Date of Award


Degree Type


Degree Name

Doctor of Philosophy (PhD)



First Advisor

Dr. James Alm

Second Advisor

Dr. Donald J. Bruce

Third Advisor

Dr. Shiferaw Gurmu

Fourth Advisor

Dr. Neven T. Valev


The theoretical debate over the effect of dividend taxation on corporate decisions is long-running and unsettled, and was central to the debate and passage of the Jobs and Growth Tax Relief Reconciliation Act of 2003 (JGTRRA). It is a critical issue again as the expiration of JGTRRA tax rates looms at the end of 2012.

This dissertation proposes an enhanced “old view” theoretical model of dividend taxation, using endogenous discounting methodology to relate dividend policy, taxes, and investment.
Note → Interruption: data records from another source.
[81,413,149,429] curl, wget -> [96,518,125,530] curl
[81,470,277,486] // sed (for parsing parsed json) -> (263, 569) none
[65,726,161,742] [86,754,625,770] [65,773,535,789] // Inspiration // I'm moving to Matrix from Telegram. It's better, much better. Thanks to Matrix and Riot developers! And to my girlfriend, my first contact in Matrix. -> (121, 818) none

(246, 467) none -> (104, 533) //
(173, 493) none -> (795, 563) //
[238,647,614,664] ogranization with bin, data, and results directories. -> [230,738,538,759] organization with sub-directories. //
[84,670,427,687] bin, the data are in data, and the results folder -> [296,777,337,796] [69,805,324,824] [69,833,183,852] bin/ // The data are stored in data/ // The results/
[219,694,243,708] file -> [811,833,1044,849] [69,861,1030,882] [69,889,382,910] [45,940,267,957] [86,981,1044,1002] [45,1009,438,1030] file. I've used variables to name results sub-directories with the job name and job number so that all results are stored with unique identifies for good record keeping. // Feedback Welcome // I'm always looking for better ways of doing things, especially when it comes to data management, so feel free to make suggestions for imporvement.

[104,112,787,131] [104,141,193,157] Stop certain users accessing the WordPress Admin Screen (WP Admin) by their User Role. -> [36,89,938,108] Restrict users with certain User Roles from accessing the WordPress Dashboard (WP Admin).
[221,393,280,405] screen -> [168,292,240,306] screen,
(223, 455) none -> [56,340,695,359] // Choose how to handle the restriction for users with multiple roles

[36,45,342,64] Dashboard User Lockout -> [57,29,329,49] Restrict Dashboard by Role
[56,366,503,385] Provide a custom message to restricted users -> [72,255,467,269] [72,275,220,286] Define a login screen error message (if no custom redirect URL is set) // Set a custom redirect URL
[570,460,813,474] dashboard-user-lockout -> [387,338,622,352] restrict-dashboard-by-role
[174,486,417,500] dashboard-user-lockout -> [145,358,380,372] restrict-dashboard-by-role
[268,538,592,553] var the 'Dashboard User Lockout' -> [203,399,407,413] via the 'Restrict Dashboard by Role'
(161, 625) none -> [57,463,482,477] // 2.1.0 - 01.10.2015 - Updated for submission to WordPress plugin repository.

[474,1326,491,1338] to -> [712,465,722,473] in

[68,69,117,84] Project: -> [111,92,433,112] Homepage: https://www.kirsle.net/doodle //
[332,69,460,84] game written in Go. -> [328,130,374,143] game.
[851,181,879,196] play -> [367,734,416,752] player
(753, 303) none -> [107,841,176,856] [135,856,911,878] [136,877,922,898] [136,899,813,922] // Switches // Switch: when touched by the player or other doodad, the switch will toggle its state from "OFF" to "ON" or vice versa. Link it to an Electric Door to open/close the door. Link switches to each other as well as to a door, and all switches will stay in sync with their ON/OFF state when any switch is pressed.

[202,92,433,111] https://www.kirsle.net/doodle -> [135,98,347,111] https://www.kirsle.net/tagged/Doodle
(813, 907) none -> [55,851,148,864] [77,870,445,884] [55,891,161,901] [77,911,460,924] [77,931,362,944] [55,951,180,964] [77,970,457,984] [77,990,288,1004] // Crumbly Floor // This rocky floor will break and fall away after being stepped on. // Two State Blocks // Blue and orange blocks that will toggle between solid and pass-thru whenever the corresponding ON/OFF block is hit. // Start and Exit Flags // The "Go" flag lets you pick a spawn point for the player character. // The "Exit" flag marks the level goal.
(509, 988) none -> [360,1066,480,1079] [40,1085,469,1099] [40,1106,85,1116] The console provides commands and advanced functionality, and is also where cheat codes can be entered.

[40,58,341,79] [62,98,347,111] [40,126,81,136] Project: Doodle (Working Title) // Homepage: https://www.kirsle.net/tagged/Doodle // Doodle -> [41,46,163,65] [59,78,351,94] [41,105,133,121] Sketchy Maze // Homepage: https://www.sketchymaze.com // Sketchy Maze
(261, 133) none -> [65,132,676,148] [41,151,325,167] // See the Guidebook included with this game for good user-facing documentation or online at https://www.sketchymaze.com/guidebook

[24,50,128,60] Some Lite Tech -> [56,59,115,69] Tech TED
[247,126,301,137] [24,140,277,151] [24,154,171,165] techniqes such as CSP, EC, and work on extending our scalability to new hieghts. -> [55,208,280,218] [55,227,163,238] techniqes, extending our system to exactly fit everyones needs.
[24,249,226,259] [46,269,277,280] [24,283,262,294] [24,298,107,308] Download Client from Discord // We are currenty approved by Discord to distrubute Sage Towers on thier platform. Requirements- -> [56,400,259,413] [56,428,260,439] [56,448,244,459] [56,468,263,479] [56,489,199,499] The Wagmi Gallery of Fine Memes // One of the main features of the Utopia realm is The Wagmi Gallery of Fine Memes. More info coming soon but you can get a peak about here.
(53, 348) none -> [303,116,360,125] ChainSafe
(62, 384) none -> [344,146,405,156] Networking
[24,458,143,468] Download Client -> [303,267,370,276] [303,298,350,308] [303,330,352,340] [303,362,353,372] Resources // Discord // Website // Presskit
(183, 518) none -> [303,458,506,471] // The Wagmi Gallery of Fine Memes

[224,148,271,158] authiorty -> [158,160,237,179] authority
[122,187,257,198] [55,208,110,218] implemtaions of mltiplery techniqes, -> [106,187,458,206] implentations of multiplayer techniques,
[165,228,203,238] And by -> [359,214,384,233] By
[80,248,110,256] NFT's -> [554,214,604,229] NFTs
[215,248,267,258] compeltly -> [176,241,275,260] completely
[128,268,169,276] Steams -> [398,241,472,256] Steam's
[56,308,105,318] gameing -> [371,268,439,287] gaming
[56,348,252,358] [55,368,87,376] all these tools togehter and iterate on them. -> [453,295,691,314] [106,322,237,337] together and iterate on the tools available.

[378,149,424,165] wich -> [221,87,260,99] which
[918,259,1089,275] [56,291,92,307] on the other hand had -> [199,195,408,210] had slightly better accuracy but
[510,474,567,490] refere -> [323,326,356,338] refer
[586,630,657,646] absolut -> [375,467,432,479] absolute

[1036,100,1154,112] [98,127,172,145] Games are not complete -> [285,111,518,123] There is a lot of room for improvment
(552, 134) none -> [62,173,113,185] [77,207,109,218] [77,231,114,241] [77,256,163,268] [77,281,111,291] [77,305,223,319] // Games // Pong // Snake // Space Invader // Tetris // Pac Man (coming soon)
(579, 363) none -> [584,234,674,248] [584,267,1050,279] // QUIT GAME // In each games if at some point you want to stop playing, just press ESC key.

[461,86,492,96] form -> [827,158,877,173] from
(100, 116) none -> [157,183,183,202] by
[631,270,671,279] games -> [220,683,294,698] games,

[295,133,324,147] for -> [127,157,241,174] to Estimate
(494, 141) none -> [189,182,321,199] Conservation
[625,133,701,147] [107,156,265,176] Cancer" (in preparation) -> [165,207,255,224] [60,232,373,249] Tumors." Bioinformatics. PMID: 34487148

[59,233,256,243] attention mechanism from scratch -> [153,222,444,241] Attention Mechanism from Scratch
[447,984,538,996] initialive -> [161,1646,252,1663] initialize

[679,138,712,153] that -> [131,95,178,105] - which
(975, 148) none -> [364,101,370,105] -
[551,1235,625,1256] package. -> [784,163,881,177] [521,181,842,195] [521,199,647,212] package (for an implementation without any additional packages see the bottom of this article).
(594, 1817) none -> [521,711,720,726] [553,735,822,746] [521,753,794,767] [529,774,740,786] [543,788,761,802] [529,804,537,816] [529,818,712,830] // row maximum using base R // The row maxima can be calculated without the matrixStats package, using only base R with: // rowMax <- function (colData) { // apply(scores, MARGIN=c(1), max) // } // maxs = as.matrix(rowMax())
In addition to the standard old view condition for optimal investment, an Euler equation for optimal dividend policy is derived. Optimal dividends and investment are both shown to vary negatively with dividend tax rates, ceteris paribus.

Predictions from theory are tested using a pooled panel of U.S. firms over 1994-2009, and existing empirical studies of the effects of dividend tax changes on firm decisions are improved upon by use of a Tobit corner solution model to address the “excess zeroes” problem of large numbers of non-dividend paying firms and by controlling for endogenous firm investment. Results are consistent with old view predictions of a positive effect of dividend tax cuts on both payouts and investment, suggesting that the expiration of JGTRRA could be expected to reduce payouts and investment. Estimates of the effects of JGTRRA on dividend payouts relative to assets are statistically significant and large compared to average payouts since 1994, and estimates of the effect on firm investment suggest an increase of about 5-6 percent from pre-JGTRRA levels, ceteris paribus.